#### The problem:
Up to and including the line that contains "DRENAGEM LIFÁTICA PÓS-OPERATÓRIO", repeat each line of the data exactly, starting from the first.

#### Stored records:
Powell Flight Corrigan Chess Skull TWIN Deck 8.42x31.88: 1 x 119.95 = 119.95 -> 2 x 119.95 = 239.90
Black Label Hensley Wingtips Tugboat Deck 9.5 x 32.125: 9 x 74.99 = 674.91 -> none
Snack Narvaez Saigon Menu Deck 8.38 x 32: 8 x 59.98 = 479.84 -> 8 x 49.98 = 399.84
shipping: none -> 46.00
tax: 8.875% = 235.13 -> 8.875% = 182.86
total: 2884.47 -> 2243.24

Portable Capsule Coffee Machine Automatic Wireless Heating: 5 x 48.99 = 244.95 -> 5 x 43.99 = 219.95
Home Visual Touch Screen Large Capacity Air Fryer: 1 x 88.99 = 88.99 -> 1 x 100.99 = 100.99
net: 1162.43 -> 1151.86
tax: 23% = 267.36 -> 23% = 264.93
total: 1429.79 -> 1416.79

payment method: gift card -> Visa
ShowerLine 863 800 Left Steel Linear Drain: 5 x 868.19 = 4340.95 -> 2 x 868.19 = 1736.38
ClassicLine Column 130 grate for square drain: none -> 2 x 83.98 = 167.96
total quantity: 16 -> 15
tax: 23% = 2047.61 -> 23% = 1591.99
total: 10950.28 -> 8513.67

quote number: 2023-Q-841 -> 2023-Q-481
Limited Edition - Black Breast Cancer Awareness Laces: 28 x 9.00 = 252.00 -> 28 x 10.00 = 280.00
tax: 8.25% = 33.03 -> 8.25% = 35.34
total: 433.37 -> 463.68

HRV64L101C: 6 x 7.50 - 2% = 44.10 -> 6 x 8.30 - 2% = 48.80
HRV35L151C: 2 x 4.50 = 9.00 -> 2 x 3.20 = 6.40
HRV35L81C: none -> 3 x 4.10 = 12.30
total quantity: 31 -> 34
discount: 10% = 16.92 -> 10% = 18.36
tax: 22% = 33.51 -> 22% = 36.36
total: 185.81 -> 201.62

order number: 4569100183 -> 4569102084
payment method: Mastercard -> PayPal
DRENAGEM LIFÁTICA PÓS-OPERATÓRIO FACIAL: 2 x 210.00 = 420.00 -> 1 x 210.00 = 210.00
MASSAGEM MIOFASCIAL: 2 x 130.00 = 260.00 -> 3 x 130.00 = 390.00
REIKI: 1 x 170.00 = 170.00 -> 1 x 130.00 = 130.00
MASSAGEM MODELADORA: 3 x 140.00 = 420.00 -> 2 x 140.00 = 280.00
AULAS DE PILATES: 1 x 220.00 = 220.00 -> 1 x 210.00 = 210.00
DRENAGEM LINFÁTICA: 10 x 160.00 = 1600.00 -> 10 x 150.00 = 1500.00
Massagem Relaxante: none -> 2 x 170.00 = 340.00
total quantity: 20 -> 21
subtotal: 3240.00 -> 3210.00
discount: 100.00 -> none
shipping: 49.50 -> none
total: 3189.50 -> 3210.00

#### Solved exercise:
Powell Flight Corrigan Chess Skull TWIN Deck 8.42x31.88: 1 x 119.95 = 119.95 -> 2 x 119.95 = 239.90
Black Label Hensley Wingtips Tugboat Deck 9.5 x 32.125: 9 x 74.99 = 674.91 -> none
Snack Narvaez Saigon Menu Deck 8.38 x 32: 8 x 59.98 = 479.84 -> 8 x 49.98 = 399.84
shipping: none -> 46.00
tax: 8.875% = 235.13 -> 8.875% = 182.86
total: 2884.47 -> 2243.24

Portable Capsule Coffee Machine Automatic Wireless Heating: 5 x 48.99 = 244.95 -> 5 x 43.99 = 219.95
Home Visual Touch Screen Large Capacity Air Fryer: 1 x 88.99 = 88.99 -> 1 x 100.99 = 100.99
net: 1162.43 -> 1151.86
tax: 23% = 267.36 -> 23% = 264.93
total: 1429.79 -> 1416.79

payment method: gift card -> Visa
ShowerLine 863 800 Left Steel Linear Drain: 5 x 868.19 = 4340.95 -> 2 x 868.19 = 1736.38
ClassicLine Column 130 grate for square drain: none -> 2 x 83.98 = 167.96
total quantity: 16 -> 15
tax: 23% = 2047.61 -> 23% = 1591.99
total: 10950.28 -> 8513.67

quote number: 2023-Q-841 -> 2023-Q-481
Limited Edition - Black Breast Cancer Awareness Laces: 28 x 9.00 = 252.00 -> 28 x 10.00 = 280.00
tax: 8.25% = 33.03 -> 8.25% = 35.34
total: 433.37 -> 463.68

HRV64L101C: 6 x 7.50 - 2% = 44.10 -> 6 x 8.30 - 2% = 48.80
HRV35L151C: 2 x 4.50 = 9.00 -> 2 x 3.20 = 6.40
HRV35L81C: none -> 3 x 4.10 = 12.30
total quantity: 31 -> 34
discount: 10% = 16.92 -> 10% = 18.36
tax: 22% = 33.51 -> 22% = 36.36
total: 185.81 -> 201.62

order number: 4569100183 -> 4569102084
payment method: Mastercard -> PayPal
DRENAGEM LIFÁTICA PÓS-OPERATÓRIO FACIAL: 2 x 210.00 = 420.00 -> 1 x 210.00 = 210.00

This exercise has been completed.